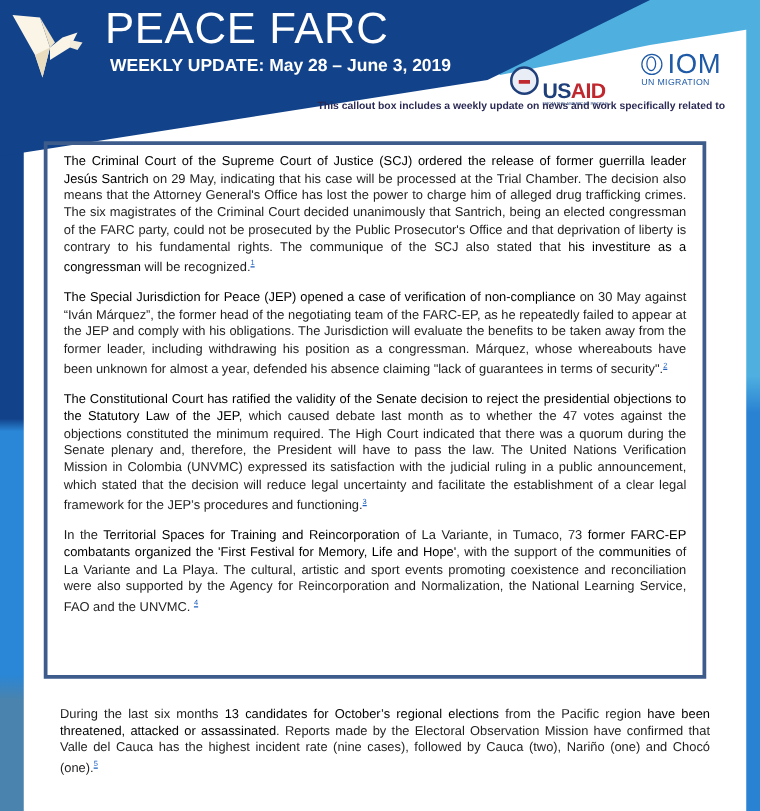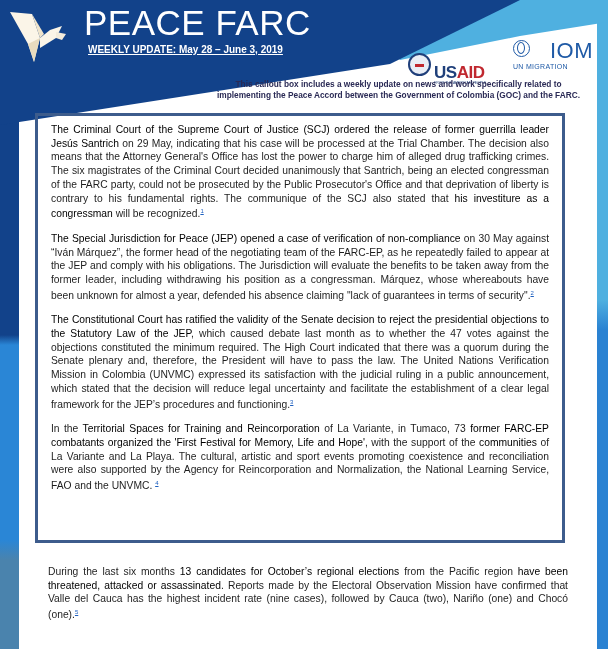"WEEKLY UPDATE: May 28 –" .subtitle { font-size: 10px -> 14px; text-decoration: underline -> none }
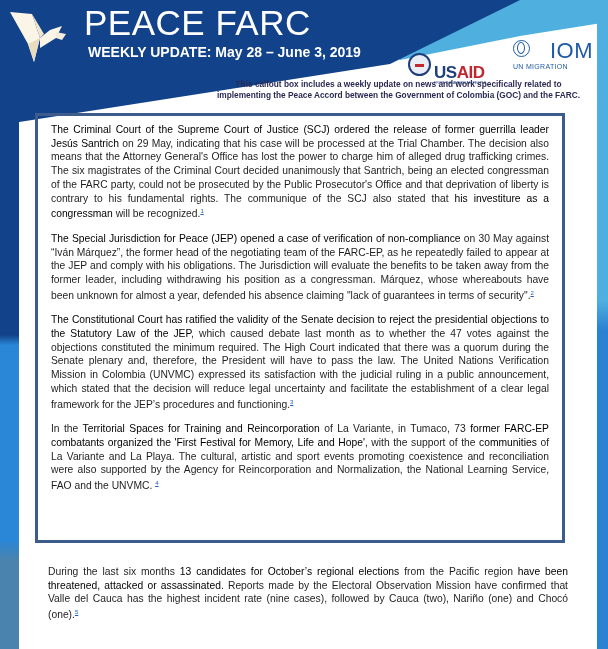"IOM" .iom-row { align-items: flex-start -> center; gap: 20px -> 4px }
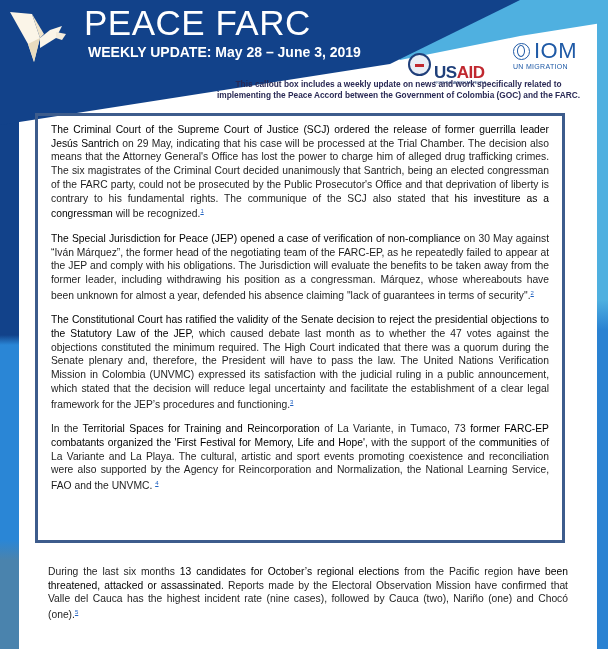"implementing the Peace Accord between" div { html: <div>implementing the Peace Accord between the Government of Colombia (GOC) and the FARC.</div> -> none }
...
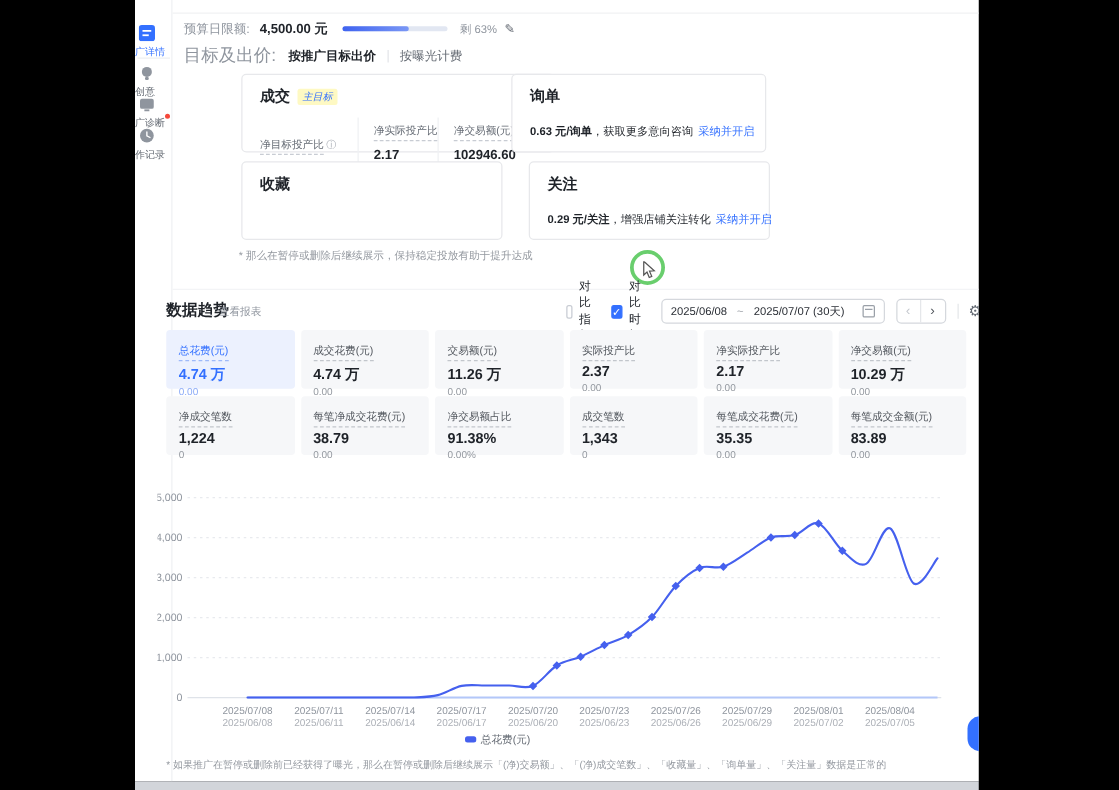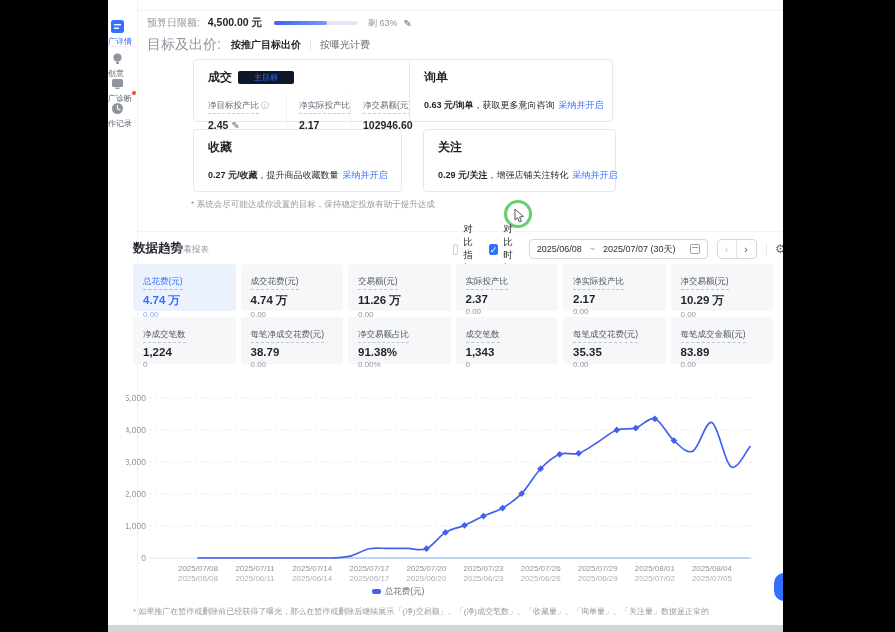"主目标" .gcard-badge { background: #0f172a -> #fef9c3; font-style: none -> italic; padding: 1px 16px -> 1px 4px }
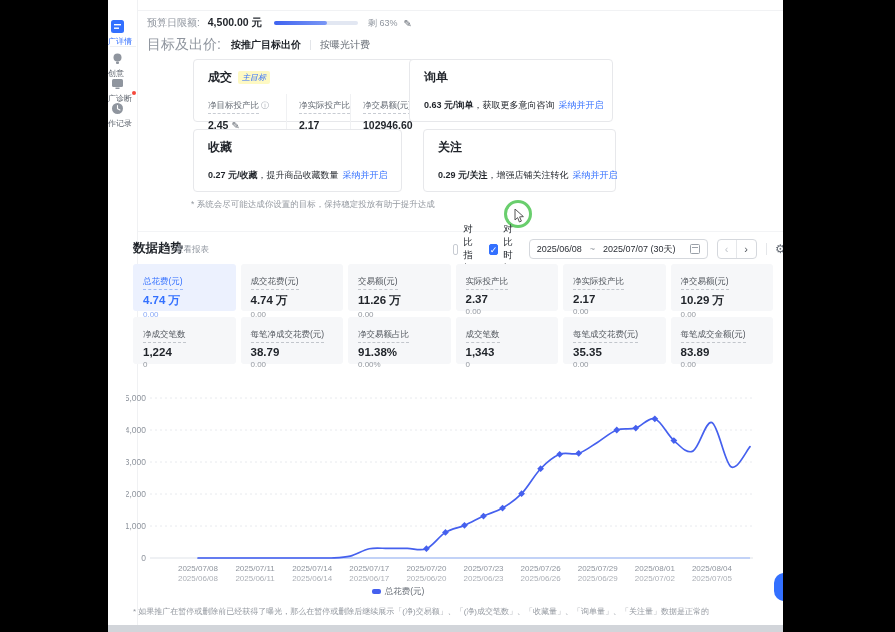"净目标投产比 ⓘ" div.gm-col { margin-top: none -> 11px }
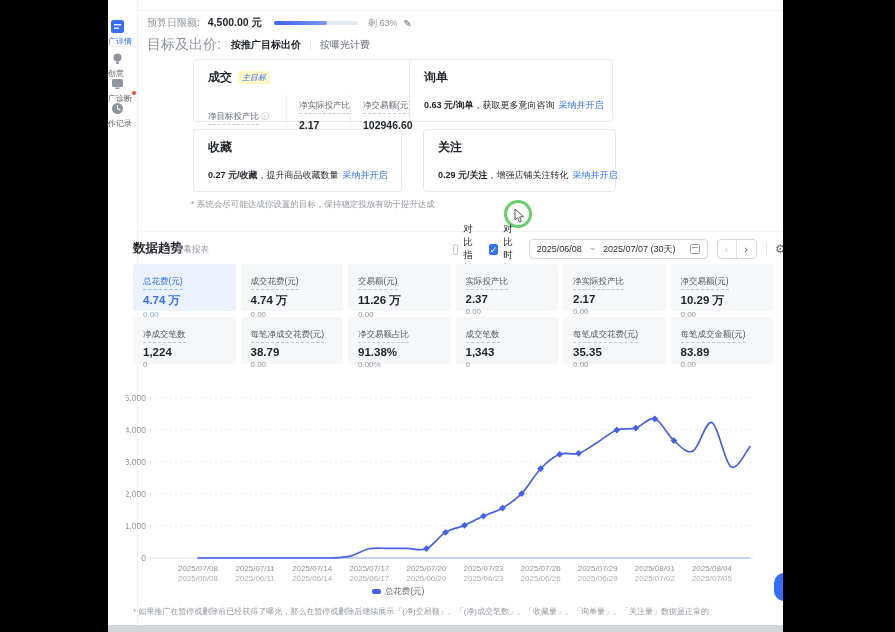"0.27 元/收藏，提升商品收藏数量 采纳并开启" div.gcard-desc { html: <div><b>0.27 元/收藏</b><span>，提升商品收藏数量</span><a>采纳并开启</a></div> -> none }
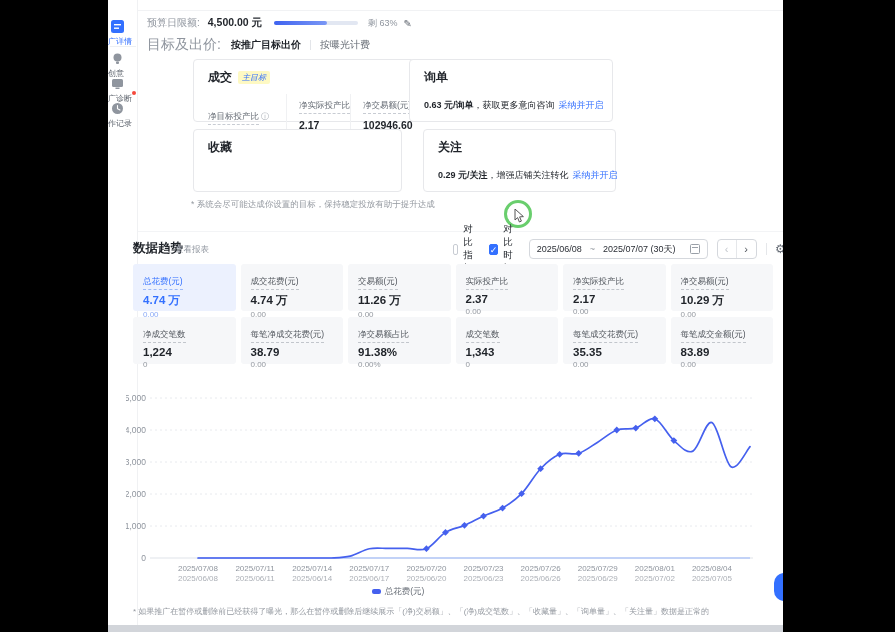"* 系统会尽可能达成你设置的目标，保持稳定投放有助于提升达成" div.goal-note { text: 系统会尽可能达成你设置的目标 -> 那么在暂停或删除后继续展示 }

▸ PROBLEM DESCRIPTION: In the listing above, find the line with "margin-top: none ->" and the line with "text: 系统会尽可能达成你设置的目标 ->". Copy exactly those two and every line between, without the pictures.

▸ RESPONSE AREA:
"净目标投产比 ⓘ" div.gm-col { margin-top: none -> 11px }
"0.27 元/收藏，提升商品收藏数量 采纳并开启" div.gcard-desc { html: <div><b>0.27 元/收藏</b><span>，提升商品收藏数量</span><a>采纳并开启</a></div> -> none }
"* 系统会尽可能达成你设置的目标，保持稳定投放有助于提升达成" div.goal-note { text: 系统会尽可能达成你设置的目标 -> 那么在暂停或删除后继续展示 }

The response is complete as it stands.